# [Exercise directions]
Wherever a line of the data contains "Jobs", copy that line.

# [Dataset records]

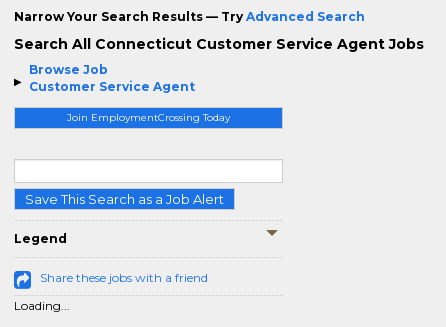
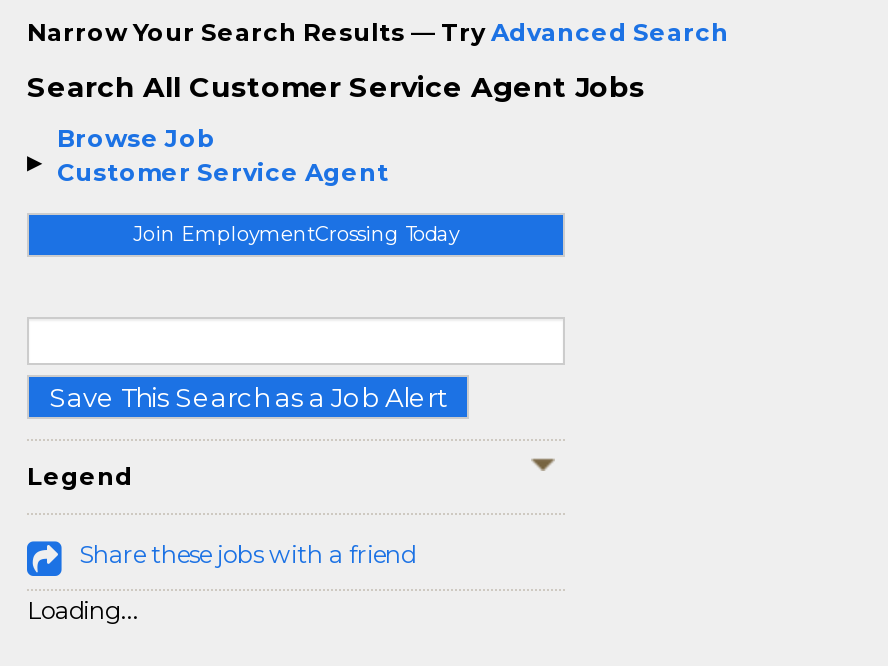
- Search All Connecticut Customer Service Agent Jobs
+ Search All Customer Service Agent Jobs
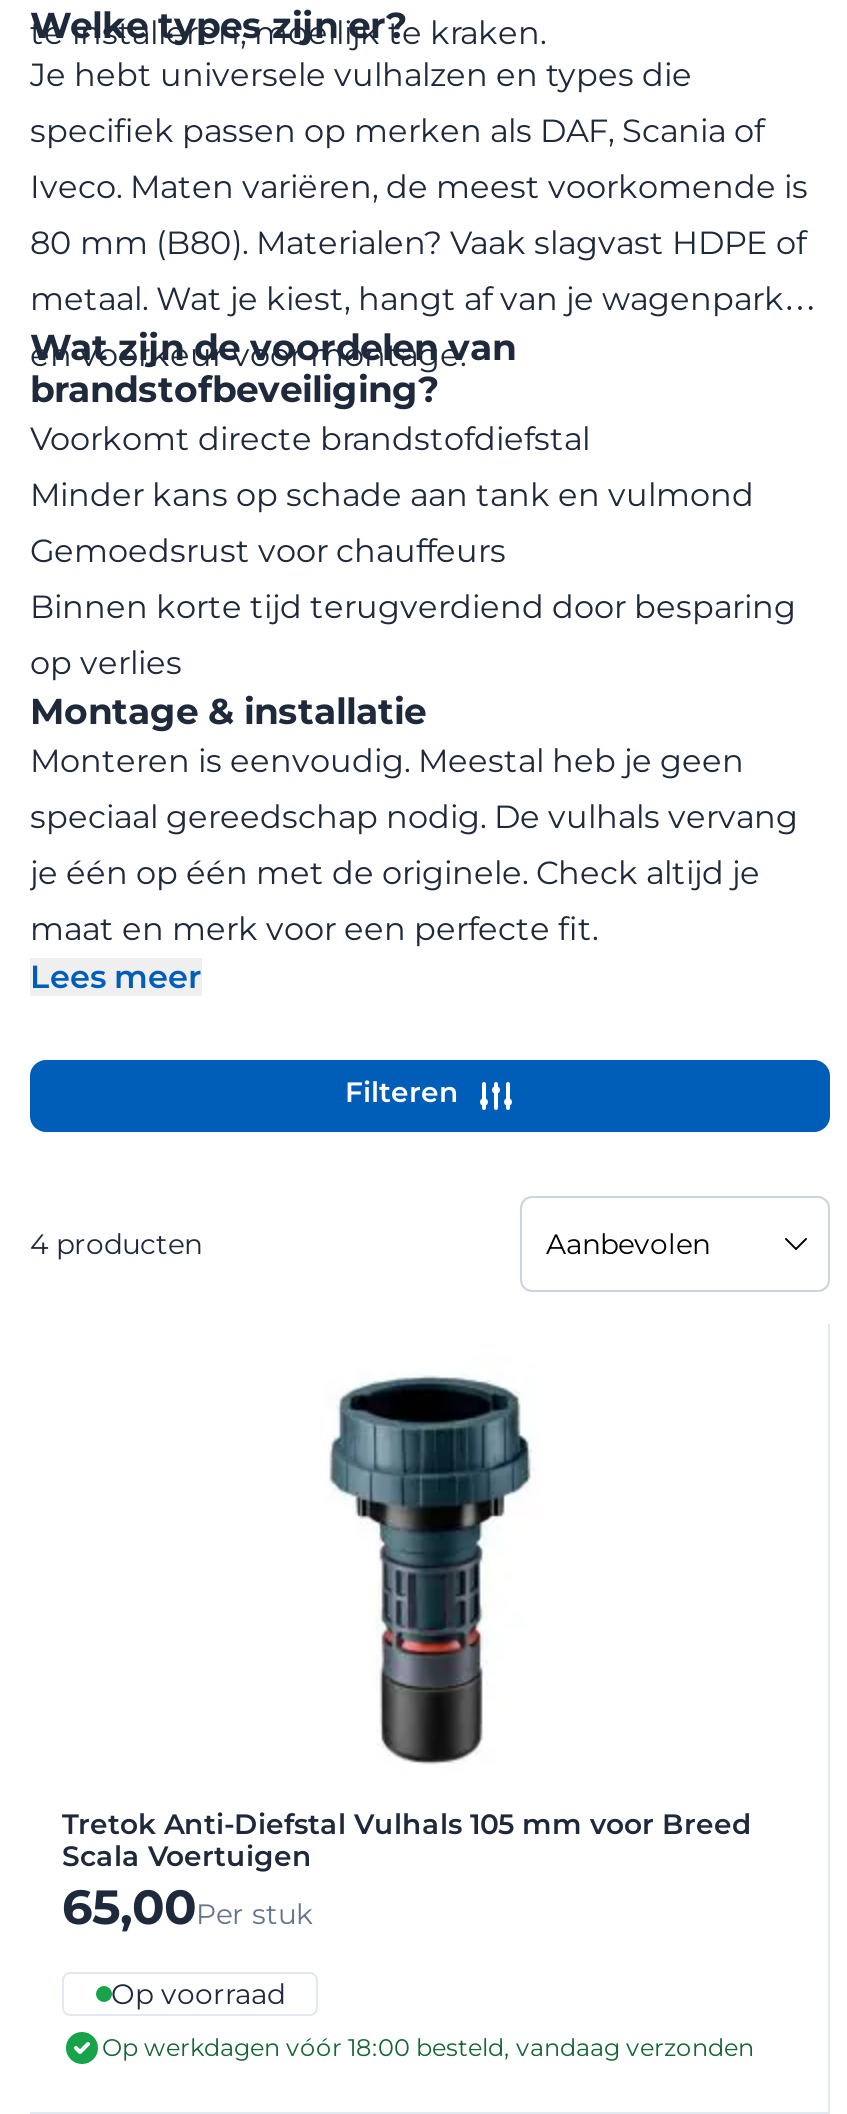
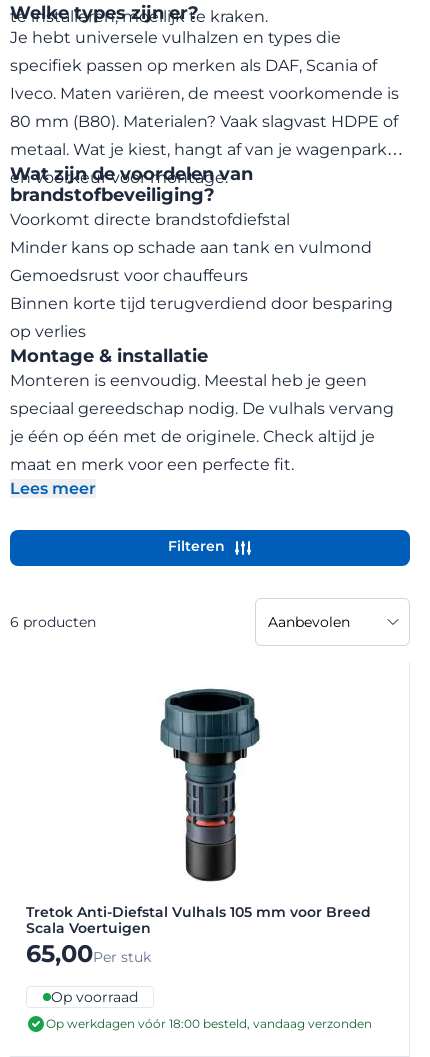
- 4 producten
+ 6 producten
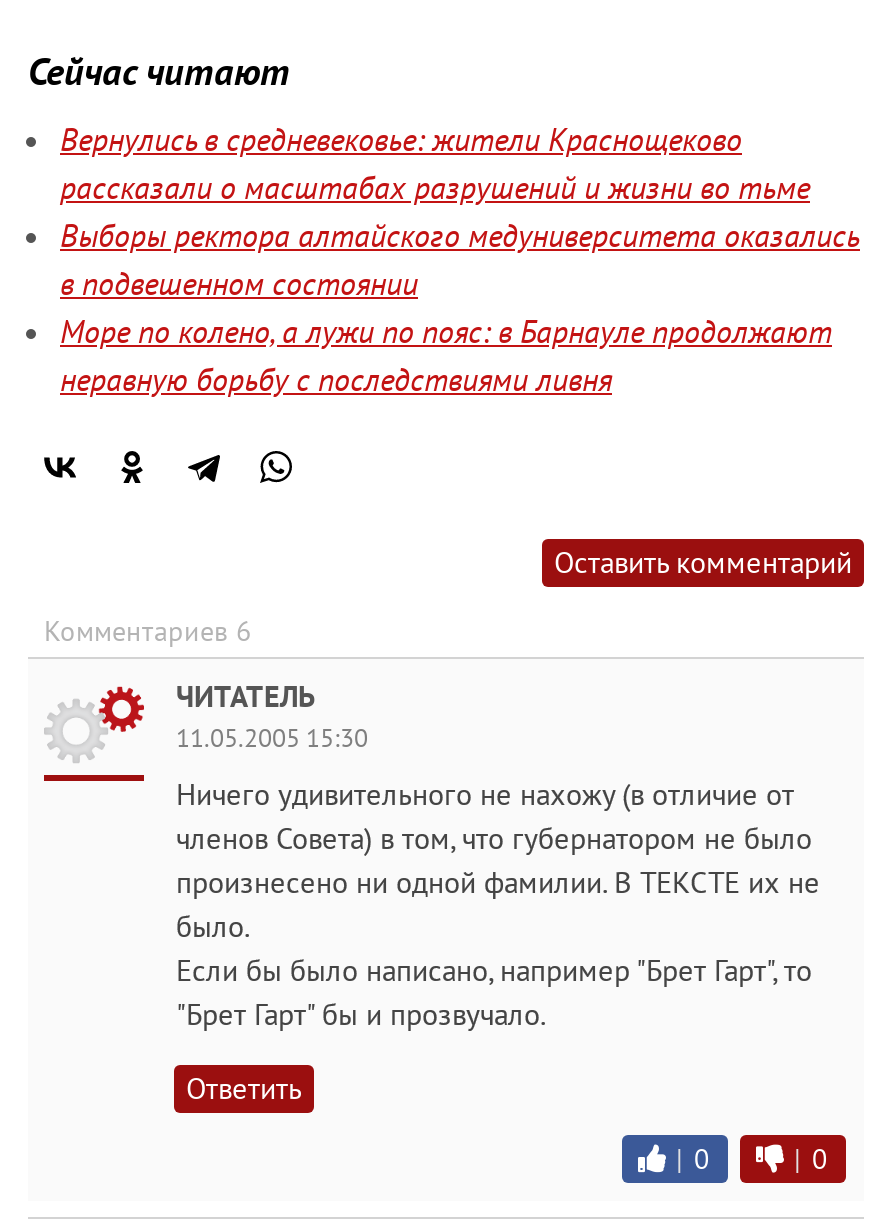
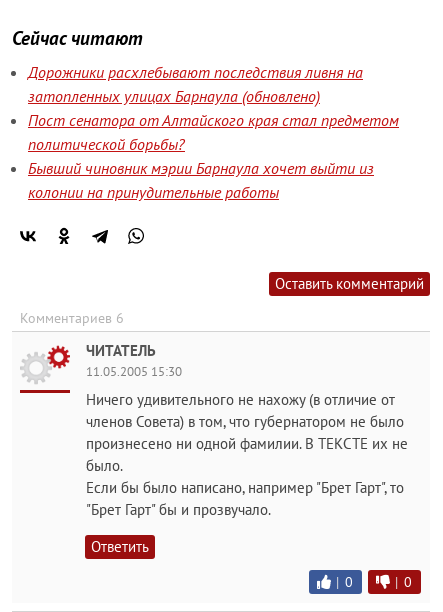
- Вернулись в средневековье: жители Краснощеково
- рассказали о масштабах разрушений и жизни во тьме
- Выборы ректора алтайского медуниверситета оказались
- в подвешенном состоянии
- Море по колено, а лужи по пояс: в Барнауле продолжают
- неравную борьбу с последствиями ливня
+ Дорожники расхлебывают последствия ливня на
+ затопленных улицах Барнаула (обновлено)
+ Пост сенатора от Алтайского края стал предметом
+ политической борьбы?
+ Бывший чиновник мэрии Барнаула хочет выйти из
+ колонии на принудительные работы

# [Response to the exercise]
- Search All Connecticut Customer Service Agent Jobs
+ Search All Customer Service Agent Jobs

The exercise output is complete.